Juste à ce moment, la reine passait en carrosse. Entendant ces sanglots, elle fit arrêter son équipage, entra dans la maison et demanda à la mère pourquoi elle frappait sa fille au point qu'on l'entendait depuis la route.
La femme, honteuse d'avouer la paresse de son enfant, répondit : "Je ne parviens pas à l'empêcher de filer. Elle veut filer sans cesse, et moi, pauvre comme je suis, je n'ai plus de lin à lui donner."
La reine déclara alors : "Rien ne me réjouit plus que le son du rouet. Emmenez votre fille au palais. J'ai du lin en abondance, et là, elle pourra filer à sa guise."
La mère accepta avec joie, et la reine emmena la jeune fille.
Arrivées au palais, la reine la conduisit dans trois chambres remplies jusqu'au plafond du plus beau lin qui soit.
"File-moi tout ce lin, lui dit-elle, et une fois terminé, tu épouseras mon fils aîné, même si tu es pauvre. Peu m'importe : ton infatigable ardeur au travail sera ta dot."
La fille fut secrètement terrifiée, car elle était incapable de filer tout ce lin, même si elle y passait trois cents ans, du matin au soir.
Restée seule, elle se mit à pleurer et passa trois jours sans toucher à rien.
Le troisième jour, la reine vint constater qu'aucun fil n'avait été tiré. Surprise, elle s'en étonna, mais la fille s'excusa en disant qu'elle n'avait pu commencer, trop affligée d'avoir quitté sa mère.

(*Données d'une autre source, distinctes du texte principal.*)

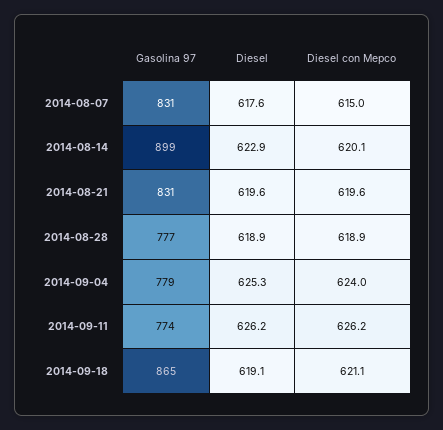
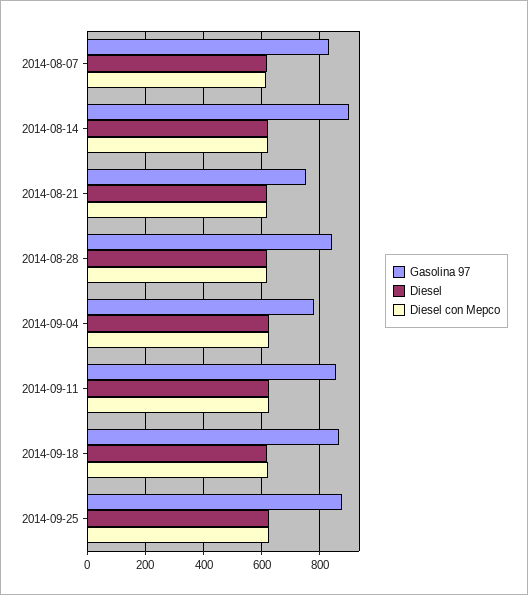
Gasolina 97, 2014-08-21: 831 -> 750
Gasolina 97, 2014-08-28: 777 -> 850
Gasolina 97, 2014-09-11: 774 -> 850
Gasolina 97, 2014-09-25: none -> 875
Diesel, 2014-09-25: none -> 625
Diesel con Mepco, 2014-09-25: none -> 625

La reine se contenta de cette explication mais ajouta en partant : "Demain, il faudra te mettre au travail."
De nouveau seule, la fille, désemparée, s'approcha de la fenêtre.
Elle vit alors venir trois femmes : la première avait un pied large et plat, la deuxième une lèvre inférieure si grosse qu'elle lui tombait sur le menton, et la troisième un pouce énorme.
S'arrêtant sous la fenêtre, elles demandèrent à la fille ce qui la chagrinait.
Elle leur conta ses malheurs, et elles lui proposèrent leur aide : "Si tu nous invites à ton mariage, sans avoir honte de nous, si tu nous appelles tes tantes et nous places à ta table, nous filerons tout ton lin en un rien de temps."
"De tout mon cœur ! répondit la fille. Entrez et commencez tout de suite !"
Elle fit donc entrer les trois étranges visiteuses, leur libéra de la place dans la première chambre, et elles s'installèrent pour filer.
L'une tirait le fil et actionnait la roue, la deuxième mouillait le fil, la troisième le tordait et tapait la table de son doigt. À chaque coup, une pelote de fil parfaitement ouvré tombait à terre.
La fille cacha les trois fileuses à la reine et lui montra, à chacune de ses visites, les montagnes de fil produites, si bien que la reine ne tarissait pas d'éloges.
Quand la première pièce fut vide, elles passèrent à la deuxième, puis à la troisième, qui fut vite terminée elle aussi.
Les trois femmes prirent alors congé en disant à la fille : "N'oublie pas ta promesse — c'est elle qui fera ton bonheur."
Lorsque la jeune fille présenta à la reine les chambres vides et l'immense tas de fil, celle-ci ordonna les préparatifs du mariage. Le fiancé se réjouissait d'épouser une femme si habile et travailleuse, et la couvrait de compliments.
"J'ai trois tantes, dit la jeune fille, qui ont été très bonnes avec moi. Je ne voudrais pas les oublier dans mon bonheur. Permettez-moi de les inviter au mariage et de les asseoir à notre table."
La reine et le fiancé répondirent : "Pourquoi refuser ?"
Quand le festin commença, les trois femmes firent leur entrée, vêtues de façon étrange. "Soyez les bienvenues, chères tantes", dit la mariée.
"Ah ! s'exclama le fiancé, comment as-tu pu te lier avec d'aussi répugnantes amies ?"
Il s'approcha de celle au large pied plat et demanda : "Comment avez-vous eu un pied si large ?"
"En tournant la roue", répondit-elle, "en tournant la roue."
Puis il alla vers la deuxième : "Et cette lèvre qui vous tombe sur le menton ?"
"En mouillant le fil", répondit-elle, "en mouillant le fil."
Enfin, il interrogea la troisième : "Et ce pouce si large ?"
"En tordant le fil", répondit-elle, "en tordant le fil."
Le prince, horrifié, s'écria : "Dès aujourd'hui et pour toujours, ma belle épouse ne touchera plus à un rouet !"
C'est ainsi qu'elle fut débarrassée de la détestable tâche de filer le lin.